Nothing outside the range below should be printed. Output exactly the lines from the line with "(86, 385) none -> [86,808,103,822] 3." to the line with "[274,398,282,404] > -> [594,810,614,822] →", both included.
[[ RECORDED INFORMATION, beginning ]]
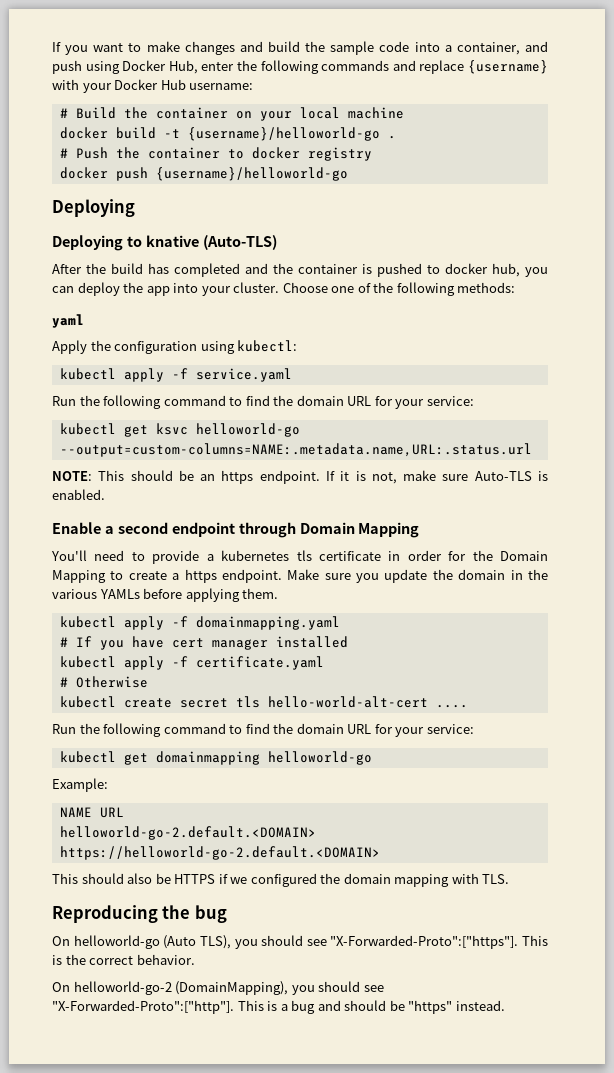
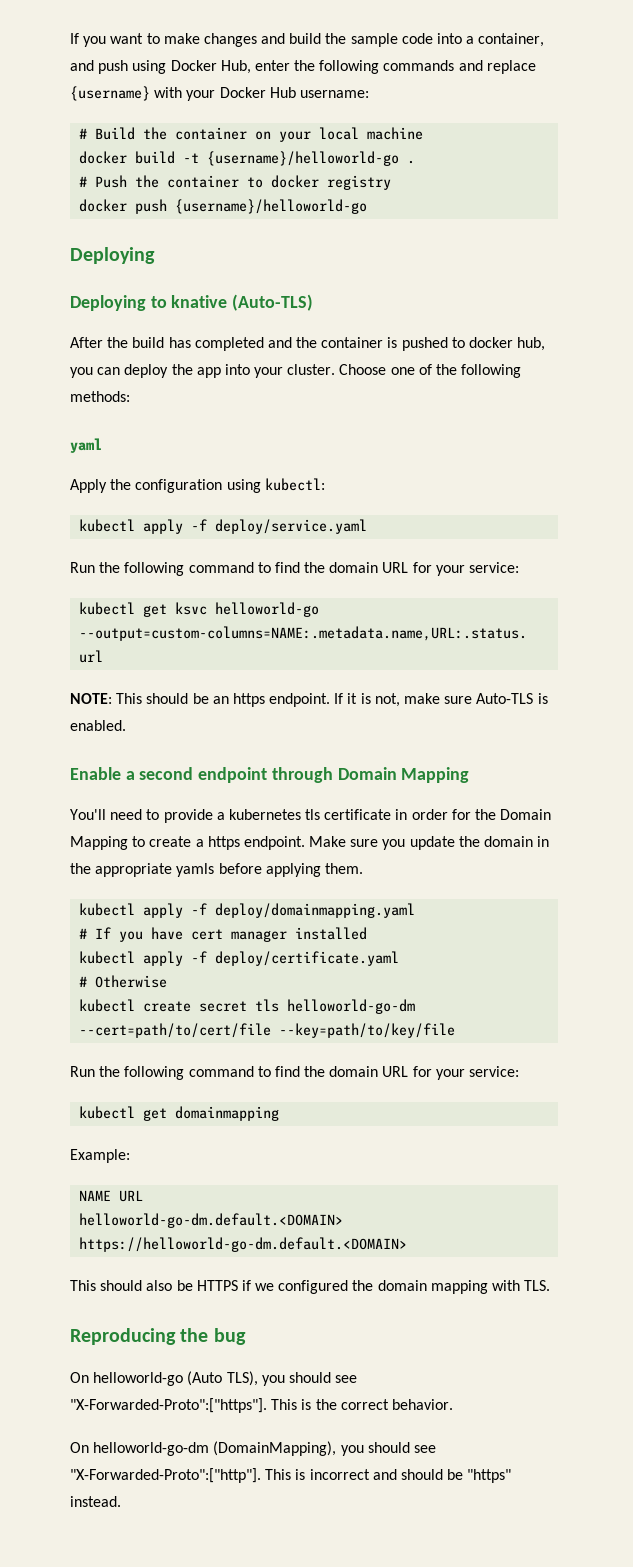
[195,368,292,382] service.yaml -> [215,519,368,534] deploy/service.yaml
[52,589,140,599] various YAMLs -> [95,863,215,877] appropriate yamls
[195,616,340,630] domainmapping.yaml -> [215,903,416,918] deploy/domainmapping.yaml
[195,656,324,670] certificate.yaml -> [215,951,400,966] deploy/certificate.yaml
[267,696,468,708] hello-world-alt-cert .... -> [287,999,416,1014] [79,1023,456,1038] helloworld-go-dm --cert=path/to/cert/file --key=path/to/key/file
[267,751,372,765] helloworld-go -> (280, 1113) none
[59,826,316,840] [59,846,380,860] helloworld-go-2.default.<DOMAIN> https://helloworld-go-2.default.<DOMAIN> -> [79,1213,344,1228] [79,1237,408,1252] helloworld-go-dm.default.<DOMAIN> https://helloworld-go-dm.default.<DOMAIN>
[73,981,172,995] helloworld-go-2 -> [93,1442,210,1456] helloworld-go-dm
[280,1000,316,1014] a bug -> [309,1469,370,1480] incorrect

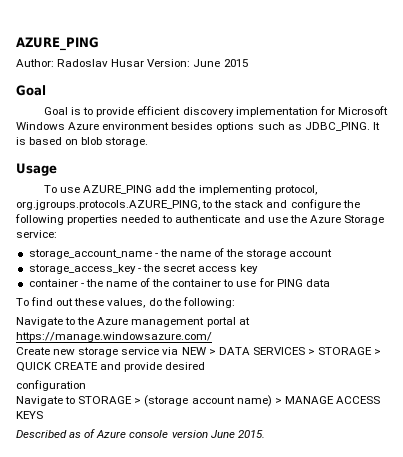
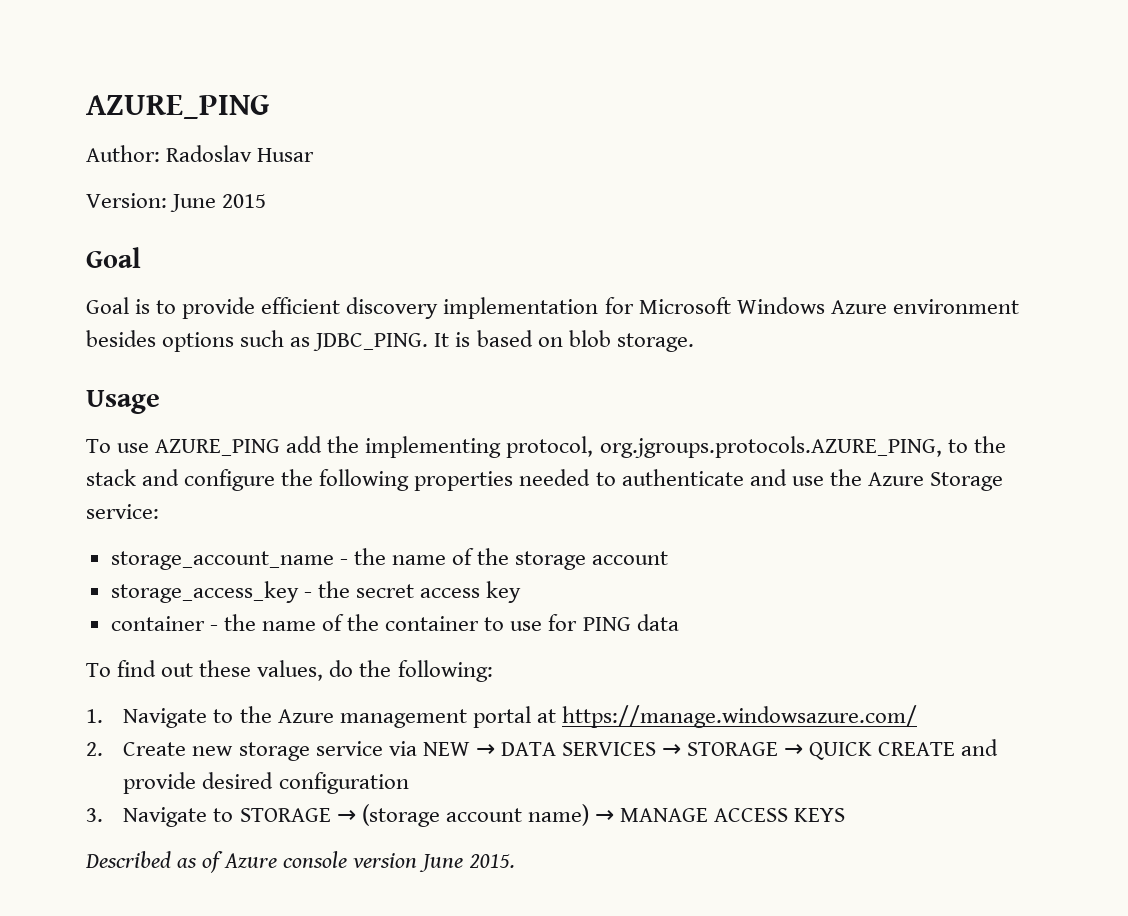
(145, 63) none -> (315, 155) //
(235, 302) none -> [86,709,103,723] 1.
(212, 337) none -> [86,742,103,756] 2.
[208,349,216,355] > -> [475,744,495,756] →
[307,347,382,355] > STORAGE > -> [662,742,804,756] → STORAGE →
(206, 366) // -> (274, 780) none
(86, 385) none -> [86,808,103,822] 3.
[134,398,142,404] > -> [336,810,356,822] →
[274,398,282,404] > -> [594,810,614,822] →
[[ RECORDED INFORMATION, end ]]
[[ RECORDED INFORMATION, beginning ]]
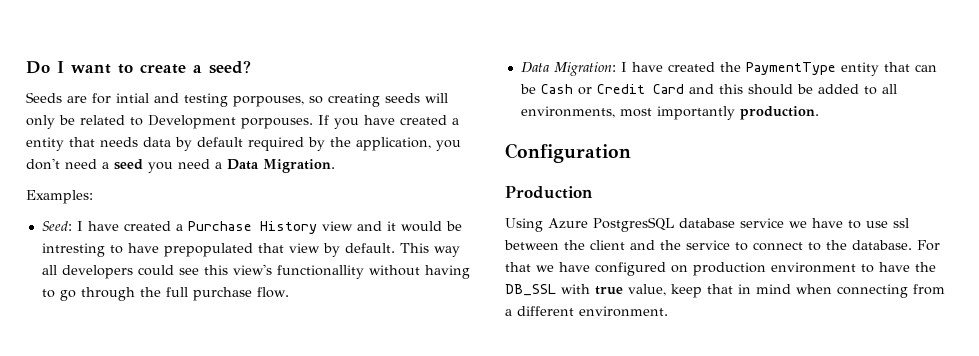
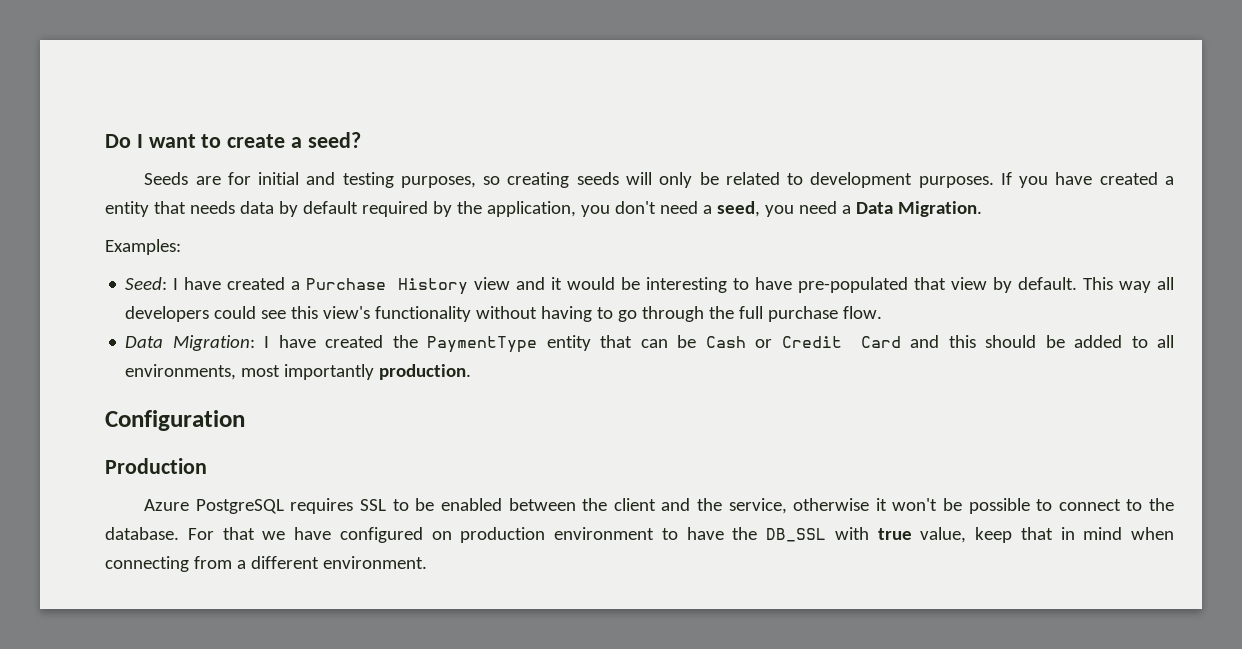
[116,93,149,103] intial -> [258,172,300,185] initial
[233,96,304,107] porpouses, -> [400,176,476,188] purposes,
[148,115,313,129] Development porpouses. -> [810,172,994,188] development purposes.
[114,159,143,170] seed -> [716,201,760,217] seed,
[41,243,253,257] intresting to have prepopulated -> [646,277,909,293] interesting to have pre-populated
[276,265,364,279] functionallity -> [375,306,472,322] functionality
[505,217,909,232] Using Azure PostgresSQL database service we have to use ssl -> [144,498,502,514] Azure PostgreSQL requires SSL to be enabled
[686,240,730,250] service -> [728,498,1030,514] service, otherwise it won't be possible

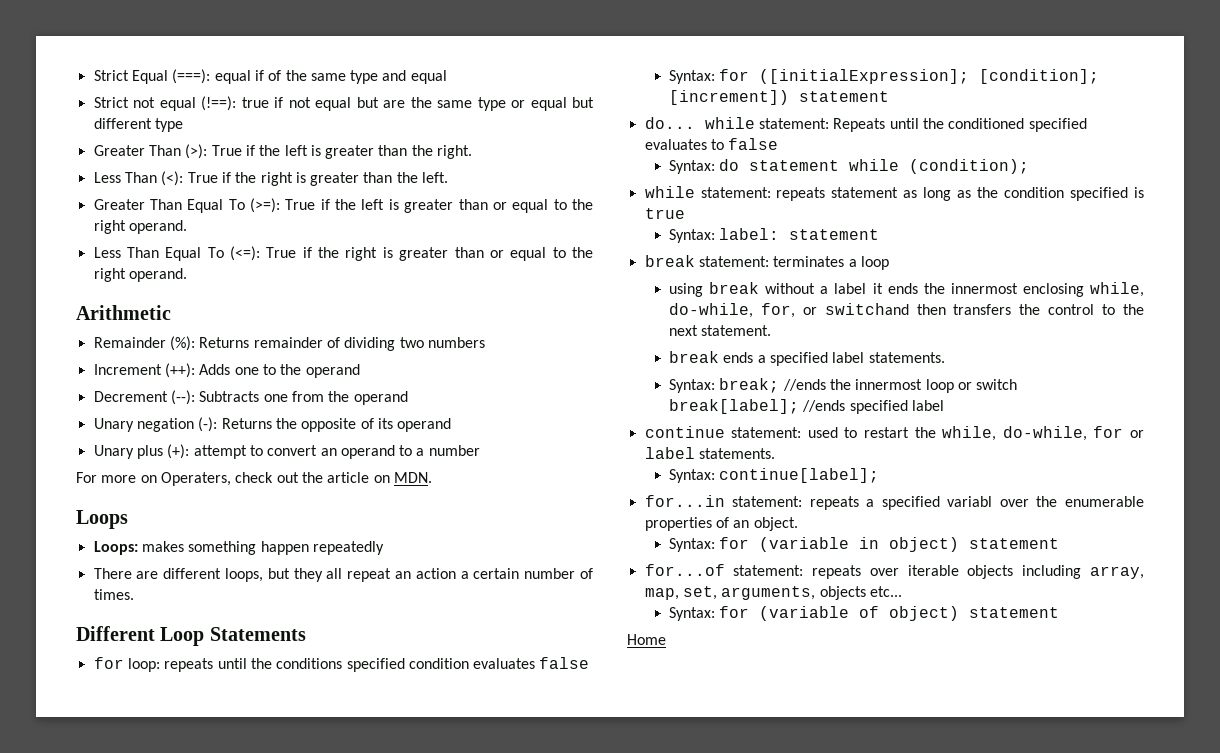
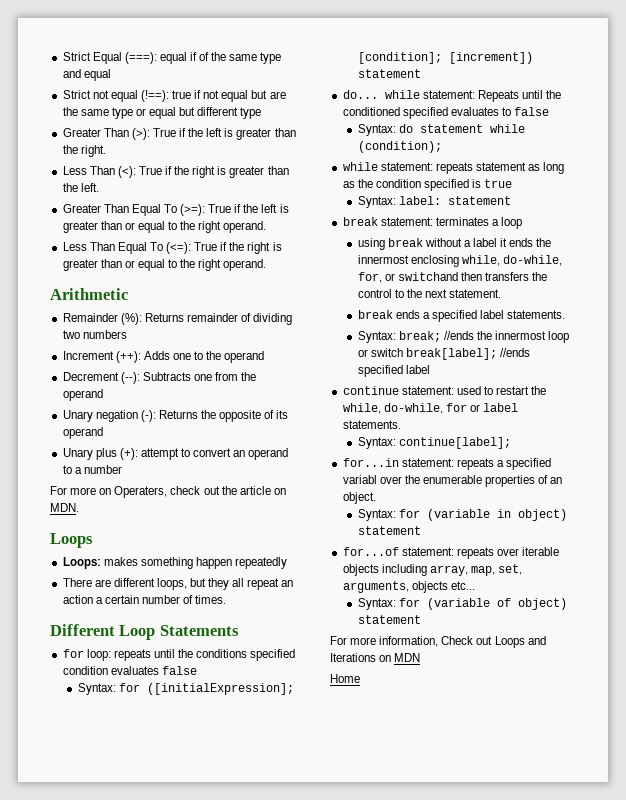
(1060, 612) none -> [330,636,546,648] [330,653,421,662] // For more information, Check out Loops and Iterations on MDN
[[ RECORDED INFORMATION, end ]]
- [ANSWER BOX]:
(86, 385) none -> [86,808,103,822] 3.
[134,398,142,404] > -> [336,810,356,822] →
[274,398,282,404] > -> [594,810,614,822] →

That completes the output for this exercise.